Problem details: The expected response is a copy of every line in the entries below that includes the word "Reader".

▼▼▼

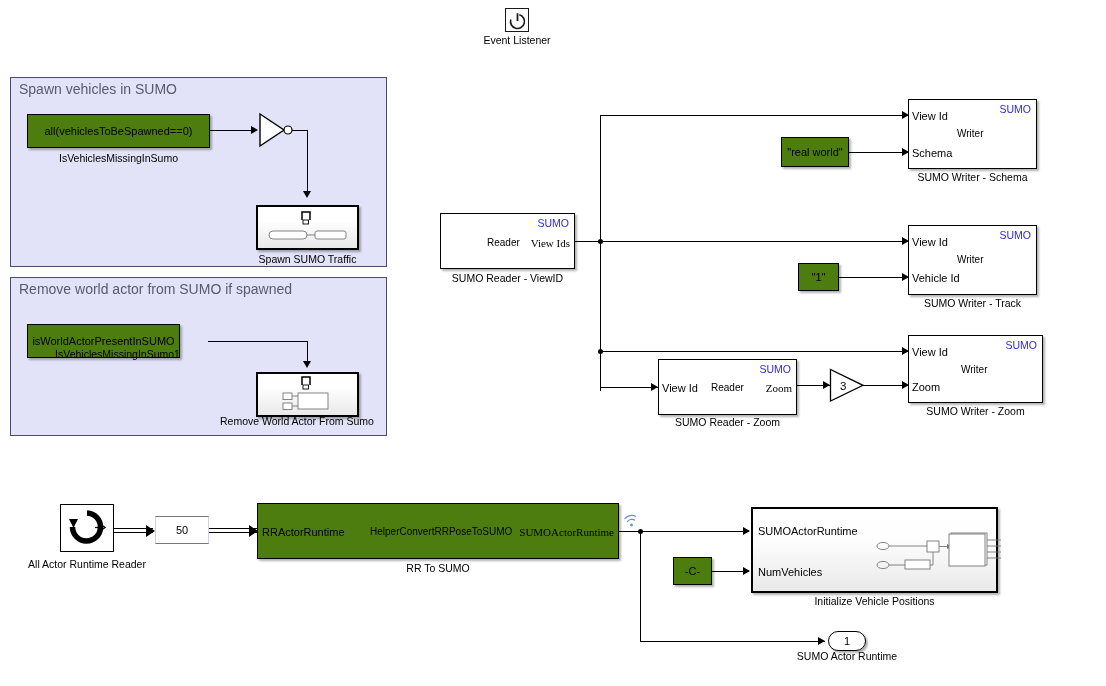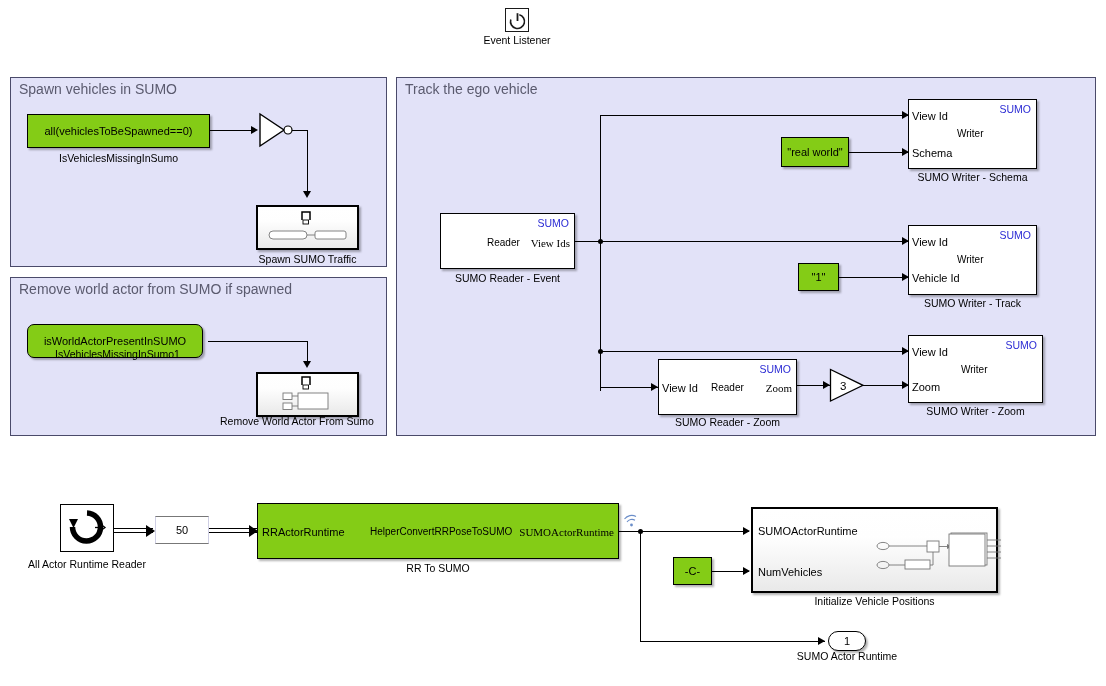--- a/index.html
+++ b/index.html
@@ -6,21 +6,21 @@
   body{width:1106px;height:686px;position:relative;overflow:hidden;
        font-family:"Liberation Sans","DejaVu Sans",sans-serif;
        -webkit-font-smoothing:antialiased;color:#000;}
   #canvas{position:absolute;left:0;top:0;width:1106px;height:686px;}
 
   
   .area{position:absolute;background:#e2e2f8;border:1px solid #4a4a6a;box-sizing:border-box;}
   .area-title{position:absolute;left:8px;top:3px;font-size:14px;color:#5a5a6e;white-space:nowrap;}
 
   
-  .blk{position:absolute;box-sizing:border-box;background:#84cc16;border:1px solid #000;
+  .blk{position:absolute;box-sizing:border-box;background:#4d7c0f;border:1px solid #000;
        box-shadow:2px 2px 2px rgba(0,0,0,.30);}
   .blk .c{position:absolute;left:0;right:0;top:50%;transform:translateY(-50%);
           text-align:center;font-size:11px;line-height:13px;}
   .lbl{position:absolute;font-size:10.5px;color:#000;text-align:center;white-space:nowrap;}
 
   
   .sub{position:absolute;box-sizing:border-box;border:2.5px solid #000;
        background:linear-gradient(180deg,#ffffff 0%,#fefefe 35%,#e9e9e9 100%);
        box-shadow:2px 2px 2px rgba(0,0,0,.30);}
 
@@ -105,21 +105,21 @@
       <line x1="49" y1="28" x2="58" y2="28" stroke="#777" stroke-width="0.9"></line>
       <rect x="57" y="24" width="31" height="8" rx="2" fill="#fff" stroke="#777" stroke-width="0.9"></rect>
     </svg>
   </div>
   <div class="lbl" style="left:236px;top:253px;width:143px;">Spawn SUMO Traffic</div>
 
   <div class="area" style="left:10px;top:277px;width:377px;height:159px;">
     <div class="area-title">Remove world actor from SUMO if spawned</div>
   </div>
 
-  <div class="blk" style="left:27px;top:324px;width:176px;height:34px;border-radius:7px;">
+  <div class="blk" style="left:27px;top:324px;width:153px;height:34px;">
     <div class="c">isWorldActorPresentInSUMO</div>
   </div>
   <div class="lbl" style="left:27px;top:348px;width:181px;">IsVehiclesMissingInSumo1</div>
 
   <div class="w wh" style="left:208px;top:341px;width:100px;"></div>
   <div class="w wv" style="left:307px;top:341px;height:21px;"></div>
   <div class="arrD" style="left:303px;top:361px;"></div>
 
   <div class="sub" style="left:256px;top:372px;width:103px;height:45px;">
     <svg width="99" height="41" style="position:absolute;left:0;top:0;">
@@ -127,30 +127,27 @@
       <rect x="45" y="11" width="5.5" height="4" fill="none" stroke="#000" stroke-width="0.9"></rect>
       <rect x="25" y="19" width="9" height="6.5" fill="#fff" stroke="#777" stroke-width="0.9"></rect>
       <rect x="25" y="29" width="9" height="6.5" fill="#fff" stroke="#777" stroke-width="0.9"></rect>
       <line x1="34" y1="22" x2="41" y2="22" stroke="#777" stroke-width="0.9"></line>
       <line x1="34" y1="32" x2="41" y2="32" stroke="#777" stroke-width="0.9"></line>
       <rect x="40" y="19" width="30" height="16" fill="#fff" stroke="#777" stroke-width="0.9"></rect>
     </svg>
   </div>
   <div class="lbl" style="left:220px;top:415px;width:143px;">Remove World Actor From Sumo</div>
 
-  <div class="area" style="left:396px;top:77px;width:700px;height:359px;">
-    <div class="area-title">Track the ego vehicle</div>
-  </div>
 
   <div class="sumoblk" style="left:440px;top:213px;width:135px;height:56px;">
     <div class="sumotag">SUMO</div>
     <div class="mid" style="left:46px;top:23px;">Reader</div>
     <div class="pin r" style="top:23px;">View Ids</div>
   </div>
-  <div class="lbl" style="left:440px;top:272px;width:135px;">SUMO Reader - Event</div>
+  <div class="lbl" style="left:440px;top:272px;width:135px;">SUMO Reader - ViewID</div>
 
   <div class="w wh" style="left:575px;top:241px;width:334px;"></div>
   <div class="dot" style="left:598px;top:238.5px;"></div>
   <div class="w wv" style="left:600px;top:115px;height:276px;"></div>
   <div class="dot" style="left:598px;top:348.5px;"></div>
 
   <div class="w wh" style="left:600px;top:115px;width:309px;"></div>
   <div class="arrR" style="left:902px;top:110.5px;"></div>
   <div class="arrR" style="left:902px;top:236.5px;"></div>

▲▲▲

Answer below:
     <div class="mid" style="left:46px;top:23px;">Reader</div>
-  <div class="lbl" style="left:440px;top:272px;width:135px;">SUMO Reader - Event</div>
+  <div class="lbl" style="left:440px;top:272px;width:135px;">SUMO Reader - ViewID</div>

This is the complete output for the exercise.